=== What you need to do ===
Reproduce the listing in full, pictures excluded.

##########

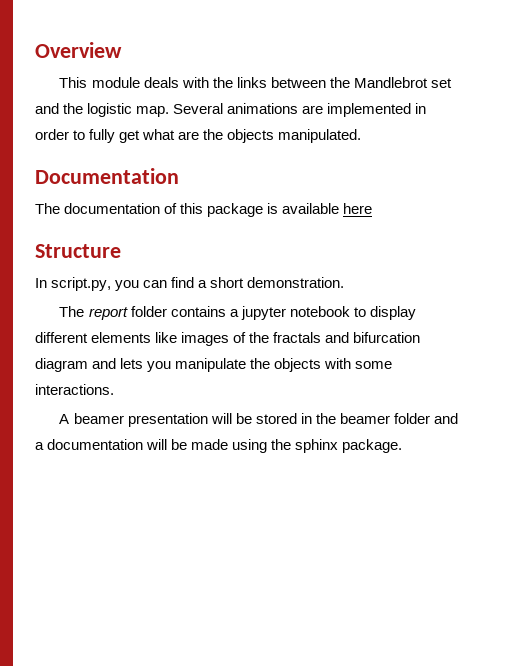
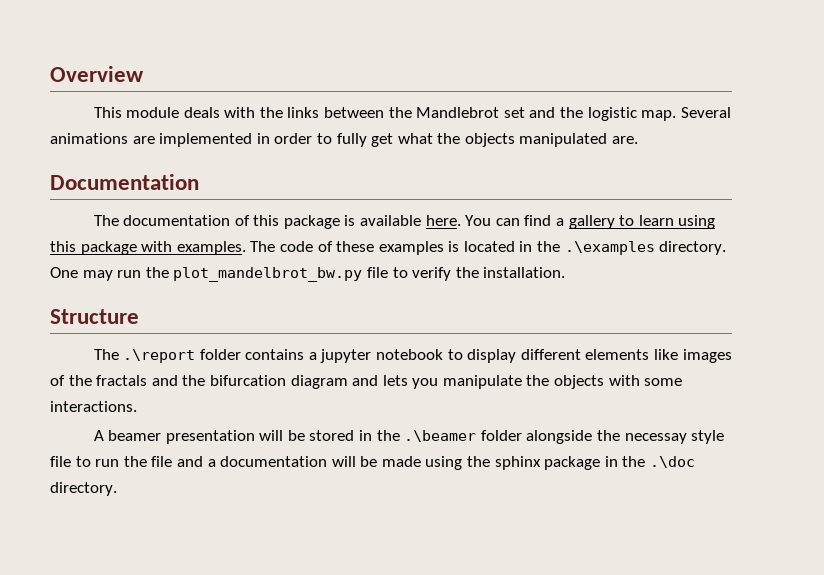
- Several animations are implemented in order to fully get what are the objects manipulated.
+ Several animations are implemented in order to fully get what the objects manipulated are.
- The documentation of this package is available here
+ The documentation of this package is available here. You can find a gallery to learn using this package with examples. The code of these examples is located in the .\examples directory. One may run the plot_mandelbrot_bw.py file to verify the installation.
  Structure
- In script.py, you can find a short demonstration.
- The report folder contains a jupyter notebook to display different elements like images of the fractals and bifurcation diagram and lets you manipulate the objects with some interactions.
+ The .\report folder contains a jupyter notebook to display different elements like images of the fractals and the bifurcation diagram and lets you manipulate the objects with some interactions.
- A beamer presentation will be stored in the beamer folder and a documentation will be made using the sphinx package.
+ A beamer presentation will be stored in the .\beamer folder alongside the necessay style file to run the file and a documentation will be made using the sphinx package in the .\doc directory.

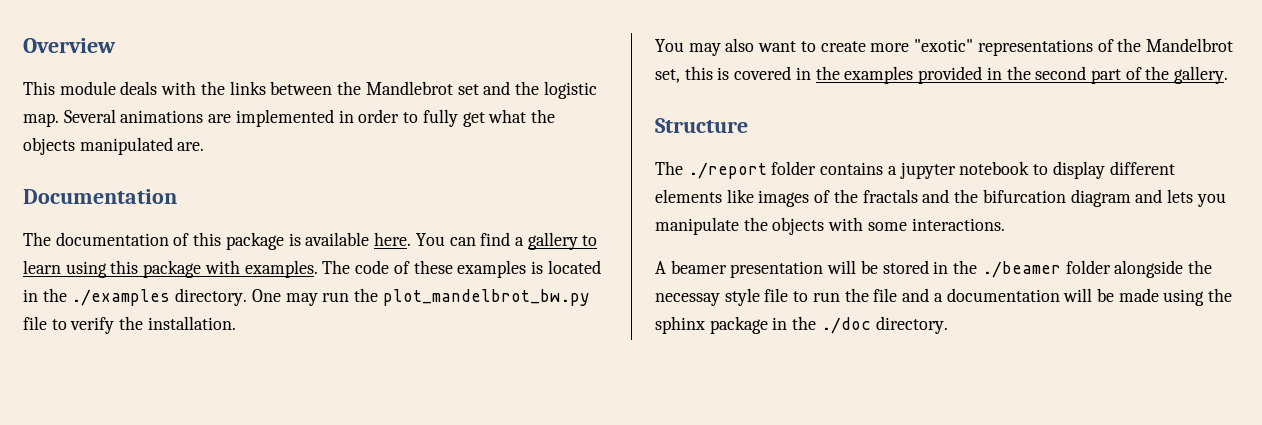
- The code of these examples is located in the .\examples directory.
+ The code of these examples is located in the ./examples directory.
+ You may also want to create more "exotic" representations of the Mandelbrot set, this is covered in the examples provided in the second part of the gallery.
- The .\report folder contains a jupyter notebook to display different elements like images of the fractals and the bifurcation diagram and lets you manipulate the objects with some interactions.
+ The ./report folder contains a jupyter notebook to display different elements like images of the fractals and the bifurcation diagram and lets you manipulate the objects with some interactions.
- A beamer presentation will be stored in the .\beamer folder alongside the necessay style file to run the file and a documentation will be made using the sphinx package in the .\doc directory.
+ A beamer presentation will be stored in the ./beamer folder alongside the necessay style file to run the file and a documentation will be made using the sphinx package in the ./doc directory.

##########

=== Exercise result ===
- Several animations are implemented in order to fully get what are the objects manipulated.
+ Several animations are implemented in order to fully get what the objects manipulated are.
- The documentation of this package is available here
+ The documentation of this package is available here. You can find a gallery to learn using this package with examples. The code of these examples is located in the .\examples directory. One may run the plot_mandelbrot_bw.py file to verify the installation.
  Structure
- In script.py, you can find a short demonstration.
- The report folder contains a jupyter notebook to display different elements like images of the fractals and bifurcation diagram and lets you manipulate the objects with some interactions.
+ The .\report folder contains a jupyter notebook to display different elements like images of the fractals and the bifurcation diagram and lets you manipulate the objects with some interactions.
- A beamer presentation will be stored in the beamer folder and a documentation will be made using the sphinx package.
+ A beamer presentation will be stored in the .\beamer folder alongside the necessay style file to run the file and a documentation will be made using the sphinx package in the .\doc directory.

- The code of these examples is located in the .\examples directory.
+ The code of these examples is located in the ./examples directory.
+ You may also want to create more "exotic" representations of the Mandelbrot set, this is covered in the examples provided in the second part of the gallery.
- The .\report folder contains a jupyter notebook to display different elements like images of the fractals and the bifurcation diagram and lets you manipulate the objects with some interactions.
+ The ./report folder contains a jupyter notebook to display different elements like images of the fractals and the bifurcation diagram and lets you manipulate the objects with some interactions.
- A beamer presentation will be stored in the .\beamer folder alongside the necessay style file to run the file and a documentation will be made using the sphinx package in the .\doc directory.
+ A beamer presentation will be stored in the ./beamer folder alongside the necessay style file to run the file and a documentation will be made using the sphinx package in the ./doc directory.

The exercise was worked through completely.